╔══

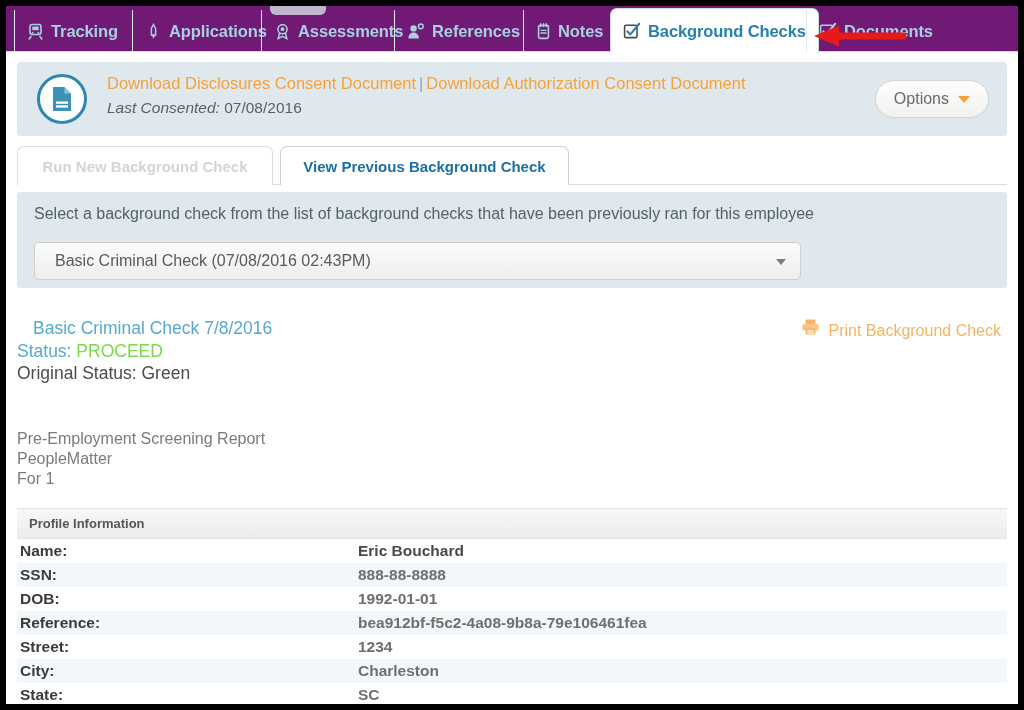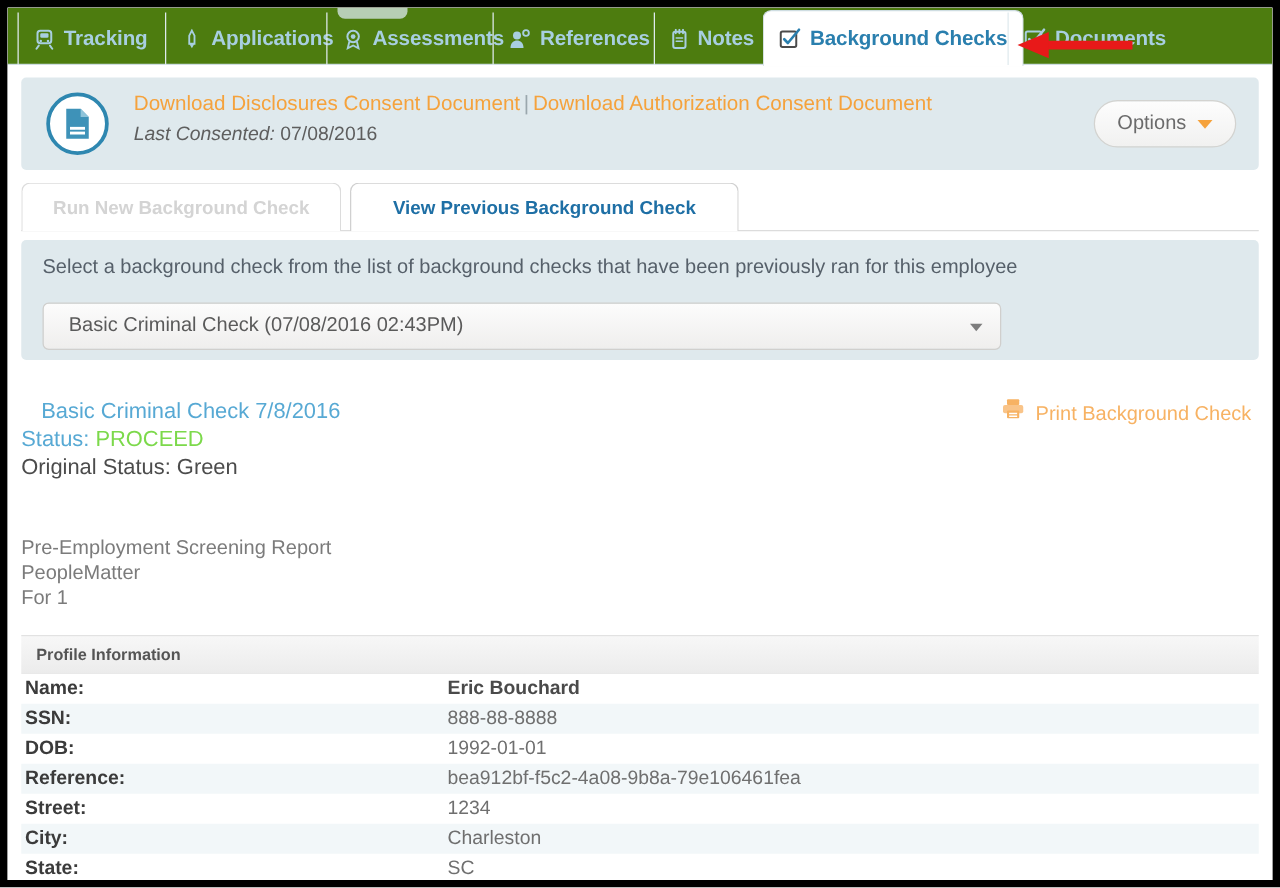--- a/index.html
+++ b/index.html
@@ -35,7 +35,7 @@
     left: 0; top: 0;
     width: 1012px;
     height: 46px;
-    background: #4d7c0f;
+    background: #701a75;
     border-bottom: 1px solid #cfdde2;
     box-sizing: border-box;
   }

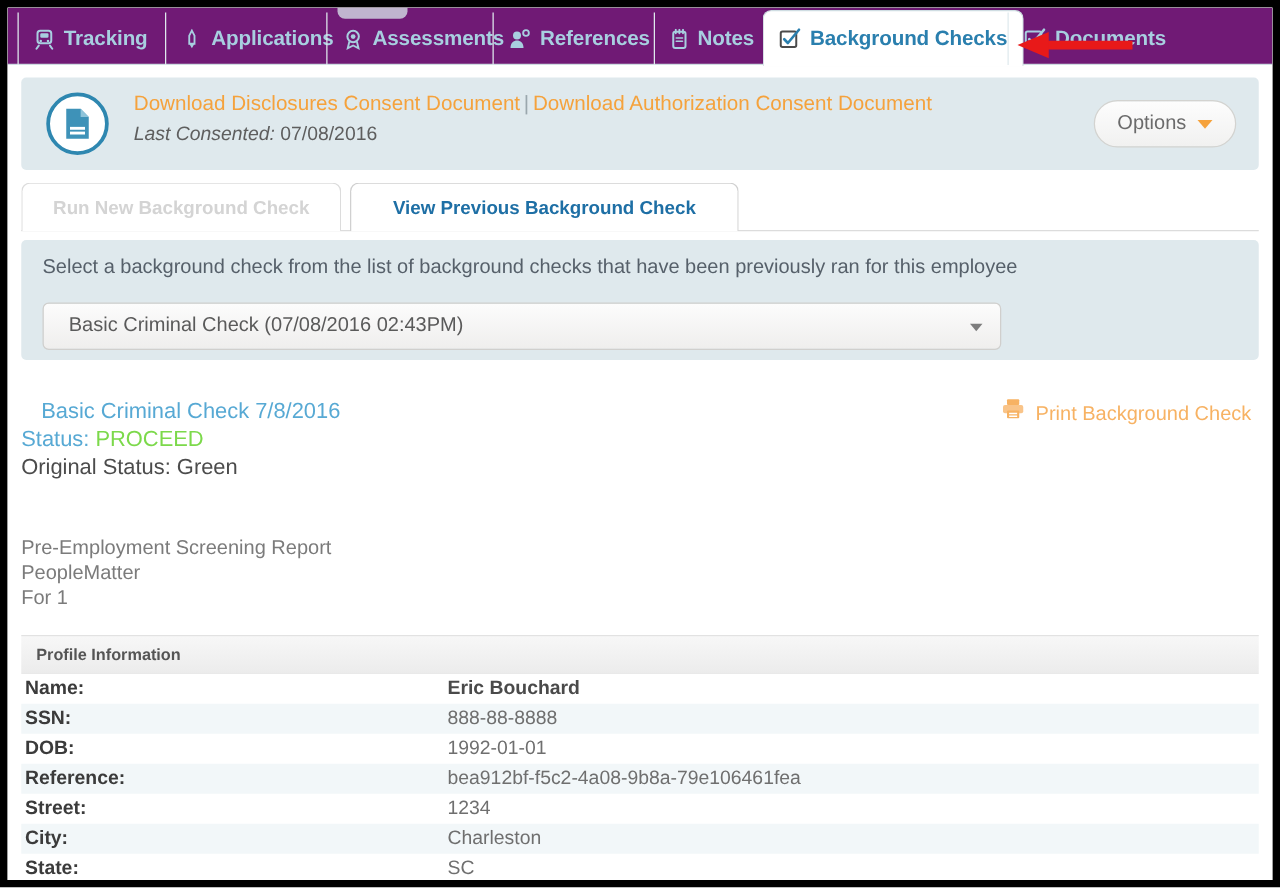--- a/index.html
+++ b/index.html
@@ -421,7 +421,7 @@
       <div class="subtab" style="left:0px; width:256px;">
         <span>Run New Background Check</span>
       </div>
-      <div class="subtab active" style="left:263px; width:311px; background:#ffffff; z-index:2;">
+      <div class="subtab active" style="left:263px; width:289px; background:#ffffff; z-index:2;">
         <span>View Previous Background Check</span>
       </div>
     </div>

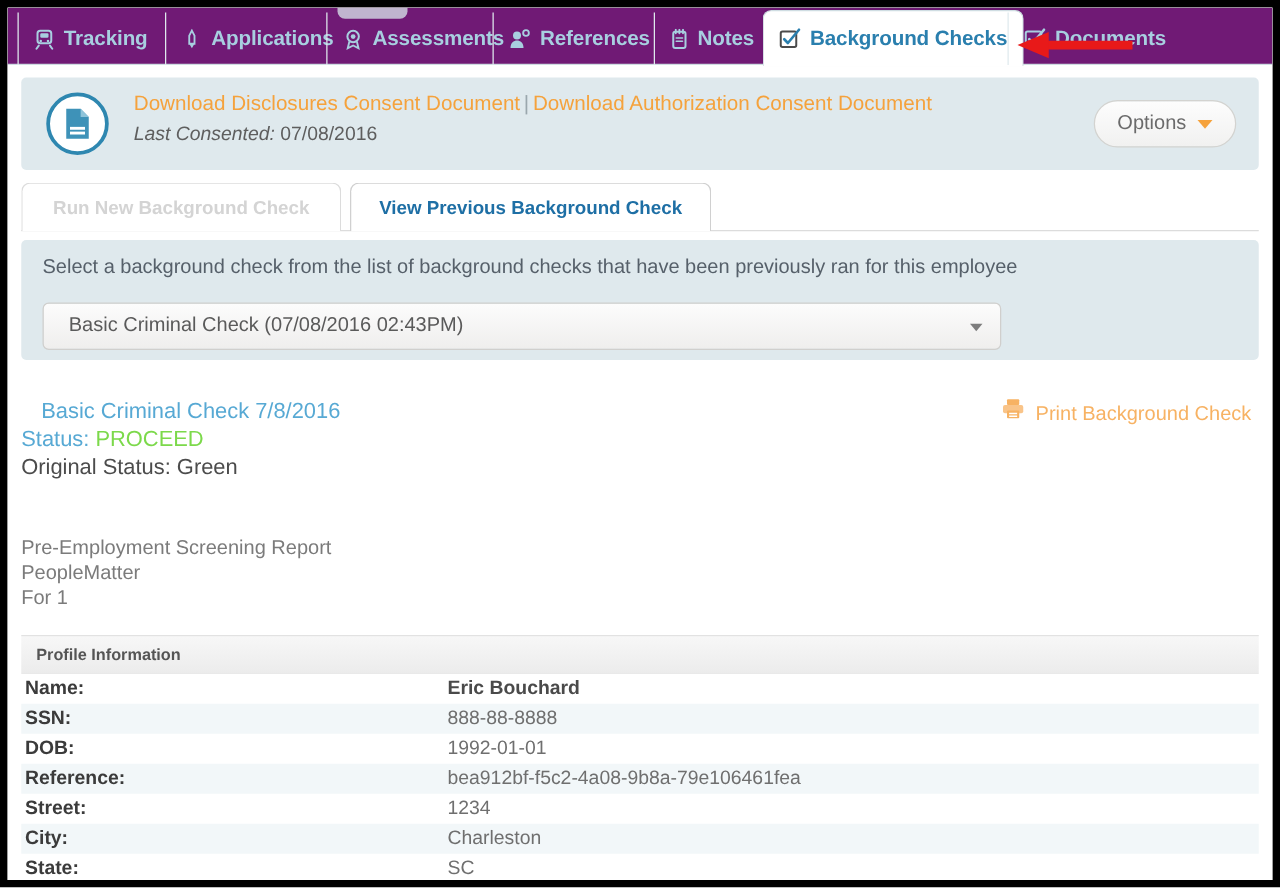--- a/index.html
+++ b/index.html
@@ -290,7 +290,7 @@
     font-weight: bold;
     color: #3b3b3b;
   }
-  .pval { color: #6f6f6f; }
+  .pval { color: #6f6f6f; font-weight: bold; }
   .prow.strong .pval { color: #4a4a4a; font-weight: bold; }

╚══
╔══

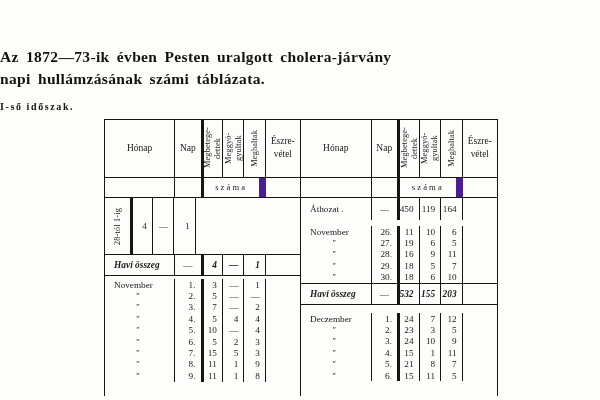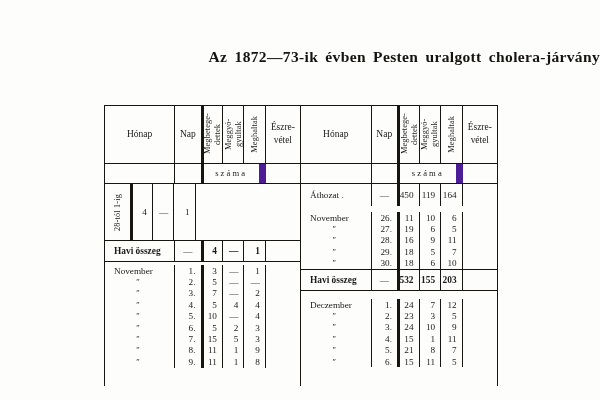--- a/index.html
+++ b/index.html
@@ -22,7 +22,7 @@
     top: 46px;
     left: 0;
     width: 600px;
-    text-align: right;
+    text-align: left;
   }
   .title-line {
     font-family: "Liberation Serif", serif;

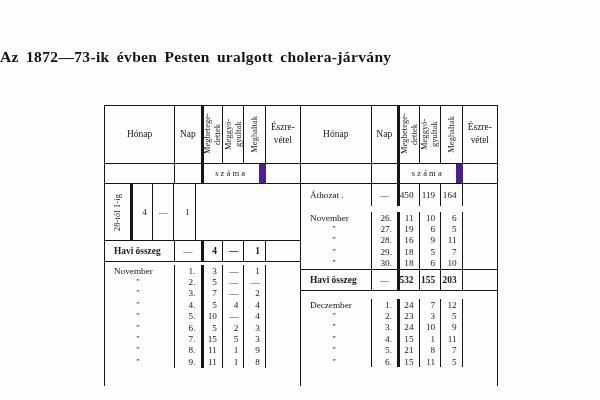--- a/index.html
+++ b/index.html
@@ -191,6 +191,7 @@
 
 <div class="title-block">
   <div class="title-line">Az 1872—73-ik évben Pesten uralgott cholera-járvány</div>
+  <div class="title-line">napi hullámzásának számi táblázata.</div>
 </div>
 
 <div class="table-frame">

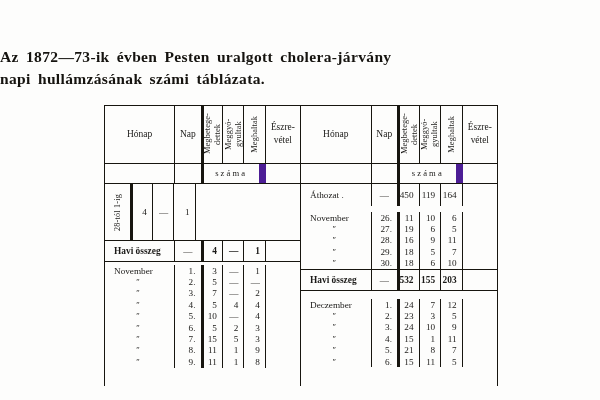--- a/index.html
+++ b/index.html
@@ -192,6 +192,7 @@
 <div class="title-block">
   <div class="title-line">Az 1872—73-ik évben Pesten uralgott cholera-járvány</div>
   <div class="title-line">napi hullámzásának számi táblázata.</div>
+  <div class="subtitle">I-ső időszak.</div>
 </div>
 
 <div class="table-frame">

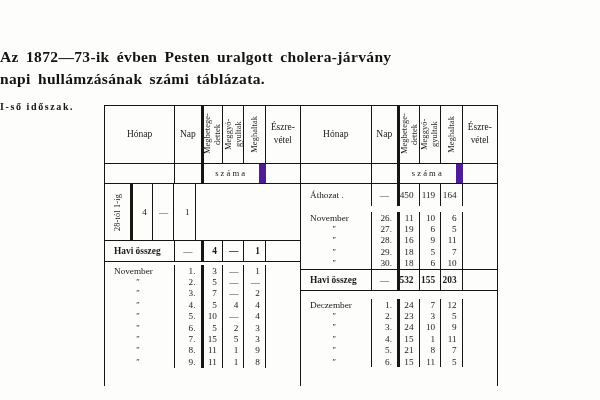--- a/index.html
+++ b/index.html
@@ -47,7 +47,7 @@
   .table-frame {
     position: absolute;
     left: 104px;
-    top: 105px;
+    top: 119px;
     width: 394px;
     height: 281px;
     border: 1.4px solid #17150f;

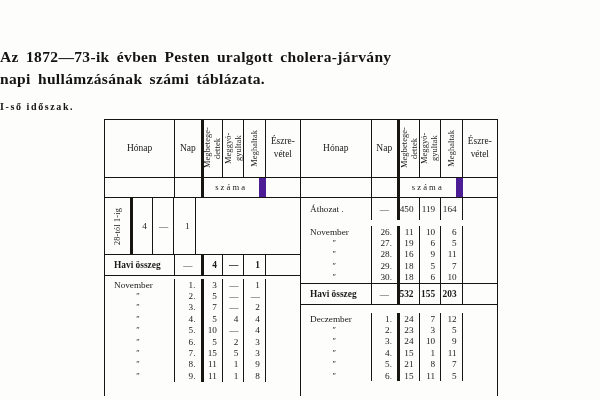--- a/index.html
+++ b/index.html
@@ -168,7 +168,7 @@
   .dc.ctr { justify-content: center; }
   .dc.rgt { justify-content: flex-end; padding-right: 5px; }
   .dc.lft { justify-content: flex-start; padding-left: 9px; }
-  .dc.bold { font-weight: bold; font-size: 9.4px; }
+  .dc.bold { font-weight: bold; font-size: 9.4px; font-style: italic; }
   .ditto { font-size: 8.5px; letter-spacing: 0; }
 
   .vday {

╚══

▸ **WHAT IS BEING ASKED**: With the pictures left out, write out exactly the lines above from the one containing "width: 394px;" through the one containing "flex-end; padding-right: 5px;".

▸ **ANSWER**:
     width: 394px;
     height: 281px;
     border: 1.4px solid #17150f;

--- a/index.html
+++ b/index.html
@@ -168,7 +168,7 @@
   .dc.ctr { justify-content: center; }
   .dc.rgt { justify-content: flex-end; padding-right: 5px; }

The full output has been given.